You were betrothed to a German exchange student, murdered by an unrequited yokel love. You married the yokel’s best friend.
Mom was born.
The best friend lasted only a year, never seen again.
At first, you were a lady barber, then danced across Vaudeville. Smoking red hair lit up an insurance man.
Wild romance wed John Barleycorn.
You liquored your way across the South until the Crash. Harold—Hoovered— took his own life.
Mom moved North to marry a Yankee.
You followed and told us the stories,
except on the nights you mumbled and stank. We didn’t know a bottle had a different genie.

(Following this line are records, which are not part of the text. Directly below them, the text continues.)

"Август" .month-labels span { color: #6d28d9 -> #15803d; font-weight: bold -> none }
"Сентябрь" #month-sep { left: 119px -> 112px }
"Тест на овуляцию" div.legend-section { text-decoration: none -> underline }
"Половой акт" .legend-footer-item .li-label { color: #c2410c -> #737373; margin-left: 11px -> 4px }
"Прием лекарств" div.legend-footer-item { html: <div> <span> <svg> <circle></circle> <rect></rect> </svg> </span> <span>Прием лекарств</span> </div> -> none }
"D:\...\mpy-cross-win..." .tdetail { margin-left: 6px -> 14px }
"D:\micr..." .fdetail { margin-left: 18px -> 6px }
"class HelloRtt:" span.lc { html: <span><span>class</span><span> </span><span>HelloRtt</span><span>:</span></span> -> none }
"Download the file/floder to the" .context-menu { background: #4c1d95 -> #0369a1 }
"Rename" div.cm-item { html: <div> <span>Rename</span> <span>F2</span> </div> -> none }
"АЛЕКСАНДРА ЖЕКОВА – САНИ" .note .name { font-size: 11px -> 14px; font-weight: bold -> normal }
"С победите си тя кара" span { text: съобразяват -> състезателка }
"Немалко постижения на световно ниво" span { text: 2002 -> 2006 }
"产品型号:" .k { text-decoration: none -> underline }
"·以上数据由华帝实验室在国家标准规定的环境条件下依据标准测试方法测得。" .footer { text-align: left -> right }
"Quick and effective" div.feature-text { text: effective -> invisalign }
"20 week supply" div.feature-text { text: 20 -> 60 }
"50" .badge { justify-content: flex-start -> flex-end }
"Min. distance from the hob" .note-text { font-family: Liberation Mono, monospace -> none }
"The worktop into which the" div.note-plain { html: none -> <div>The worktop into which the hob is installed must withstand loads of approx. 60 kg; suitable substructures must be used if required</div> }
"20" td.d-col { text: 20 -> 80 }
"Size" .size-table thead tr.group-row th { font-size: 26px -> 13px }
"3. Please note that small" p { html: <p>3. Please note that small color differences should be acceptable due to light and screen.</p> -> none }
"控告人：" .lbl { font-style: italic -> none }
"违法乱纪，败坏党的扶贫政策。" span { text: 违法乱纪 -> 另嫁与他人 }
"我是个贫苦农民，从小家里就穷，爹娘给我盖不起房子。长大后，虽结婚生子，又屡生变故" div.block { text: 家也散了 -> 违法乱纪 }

Our Father was an abusive Lothario,
scoldings and beatings to cover his guilt.
You and Mom fled to an Aunt and Uncle in the middle of the night. Father pursued in rage.
Farmer Bill, blocking the door, threatened:
“Remember Yankee; I butcher my own hogs.”
After years of penury you wed Henry,
the happy cab driver who loved you well
until he died of intractable cancer-colored pain.
Then, the clock of time stroked.
I visited you throughout,
prayed for you and talked to you, grasping a bony hand, only your eyes able to move,
blinking yes and no until you died,
a stark look of amazement plastered on your face.
Years later, my own grand boys begged a story, two little boys, mouth agape,
like birds grasping for words.
You showed up in the room
gray hair, flower print dress, without a bottle, smiling out the words for me.